Read more in the full article here.

[Thanks to MacDailyNews Readers “Judge Bork” and “Lava_Head_UK” for the heads up.]


  1. When will this “story” finally give up and go away?

    Yes, correct, bandwidth is the key. Or LACK of it.

    More importantly, HDTVs are commodity items. More so than even computers. Looking at Sony alone, they have dozens of different models with differing sizes and feature sets at different price points.

    Apple does NOT enter such markets.

    It makes more sense for Apple to design and produce a beefed up TV that can connect with ANY HDTV… YOUR HDTV… and connect to your home network.

    Mac mini with TV abilities anyone?
    Oh, wait, a Mac mini can do most of it now.

  2. @Al: That’s already happening north of the border to block Netflix online. Any cable provider that’s also an ISP sees the threat to their cable business and will do anything to stop it.

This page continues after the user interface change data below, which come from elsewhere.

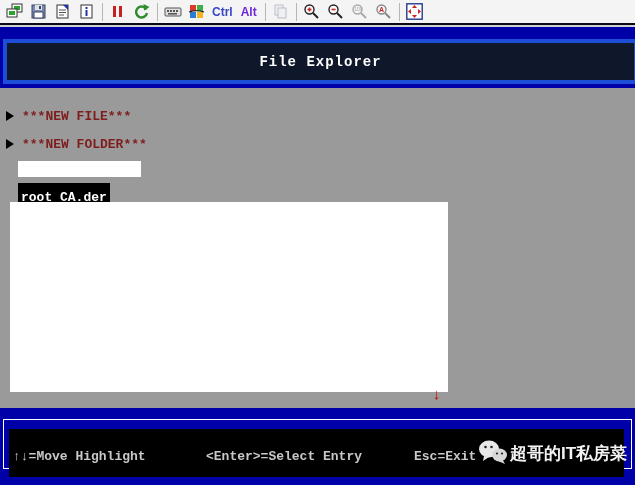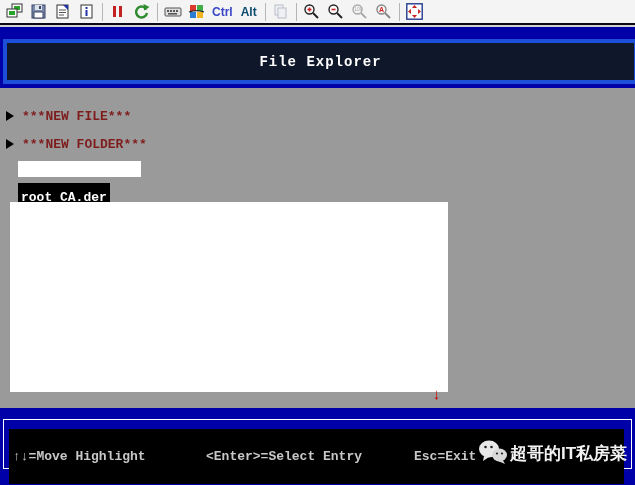--- a/index.html
+++ b/index.html
@@ -10,21 +10,21 @@
   .vnc-toolbar{position:absolute;left:0;top:0;width:635px;height:25px;
     background:#f4f4f4;border-bottom:2px solid #0a0a14;
     display:flex;align-items:center;padding-left:4px;box-sizing:border-box;}
   .tbtn{width:21px;height:21px;display:flex;align-items:center;justify-content:center;
     margin-right:3px;cursor:pointer;}
   .tbtn svg{display:block;}
   .tsep{width:1px;height:18px;background:#b5b5b5;margin:0 4px 0 2px;}
   .tkey{font-family:"Liberation Sans",sans-serif;font-size:12px;font-weight:bold;
     margin:0 6px 0 2px;cursor:pointer;}
   .tkey.ctrl{color:#3946c8;}
-  .tkey.alt{color:#0c4a6e;}
+  .tkey.alt{color:#6d28d9;}
 
   
   .screen{position:absolute;left:0;top:27px;width:635px;height:458px;background:#0000a8;}
 
   .title-panel{position:absolute;left:3px;top:12px;width:627px;height:37px;
     border:4px solid #1d4ed8;background:#0f172a;
     display:flex;align-items:center;justify-content:center;}
   .title-panel .ttl{color:#ffffff;font-size:14px;font-weight:bold;letter-spacing:1px;}
 
   .client{position:absolute;left:0;top:61px;width:635px;height:320px;background:#9a9a9a;}
@@ -43,21 +43,21 @@
     display:flex;align-items:center;cursor:default;}
 
   .list-panel{position:absolute;left:10px;top:114px;width:438px;height:190px;
     background:#ffffff;}
 
   .scroll-down{position:absolute;left:432px;top:300px;color:#cc0000;
     font-size:15px;font-weight:bold;line-height:15px;}
 
   .help-panel{position:absolute;left:3px;top:392px;width:627px;height:48px;
     border:1px solid #ffffff;background:#0000a8;}
-  .help-bar{position:absolute;left:5px;top:9px;width:615px;height:55px;background:#000000;}
+  .help-bar{position:absolute;left:5px;top:9px;width:615px;height:48px;background:#000000;}
   .help-bar span{position:absolute;top:20px;color:#c8c8c8;font-size:13px;font-weight:bold;
     white-space:pre;}
   .hk-move{left:4px;}
   .hk-select{left:197px;}
   .hk-exit{left:405px;}
 
   
   .wm-icon{position:absolute;left:478px;top:412px;width:30px;height:25px;}
   .wm-name{position:absolute;left:510px;top:415px;color:#f2f2f2;font-size:17px;
     font-weight:bold;font-family:"Liberation Sans",sans-serif;white-space:nowrap;}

  3. IMO Apple are likely to offer 720p streaming for HD.

    I don’t think this will win then many customers in the marketing wars when Netflix, Microsoft Zune video, PlayStation, etc are offer 1080p streaming for movies.

    Moreover, it’s not a replacement for Blu-ray’s 40Mbsp high quality 1080p — nor is 1080p streaming to be honest with its 5Mbps-ish — but 720p streaming can be better than DVD.

  4. The idea is rather unrealistic, but not for the reasons stated by Mr. Reeeee. Making and selling a HDTV that also had additional functionality and connects to special online services is not fundamentally different than fusing Mac Mini with a monitor into an iMac. 21.5″ monitors are commodity, so the logic would be that it would be not worth it for Apple to sell a monitor with a built-in computer.

    I’m sure that if Apple were to build and sell a HDTV (perhaps 42″ or similar), it would sell well, it being the ultimate brand that consumers covet. However, the point remains that any service that relies on heavy usage of bandwidth (average of 3 hours per day) will fail with today’s availability of unlimited broadband. For an image quality even remotely resembling reasonably decent HD, you need at least 4Mbps of sustained throughput. This translates to about 6GB worth of data transfer per average day (for an American household). Let us not forget, not all family members watch TV together (on a single TV set), so with multiple TVs, there may be multiple streams, increasing those average 6GB. I can’t think of ANY broadband internet provider in the US that wouldn’t go broke if majority of their customers were to begin sucking this much data down their pipes on a daily basis.

  5. @ Mr. Reee
    “Mac mini with TV abilities anyone?
    Oh, wait, a Mac mini can do most of it now.”

    Exactly. When I get a chance I’m getting the new mini. Combined with Elgato’s EyeTV, the mini with HDMI out can do way more than Apple will ever do with the TV.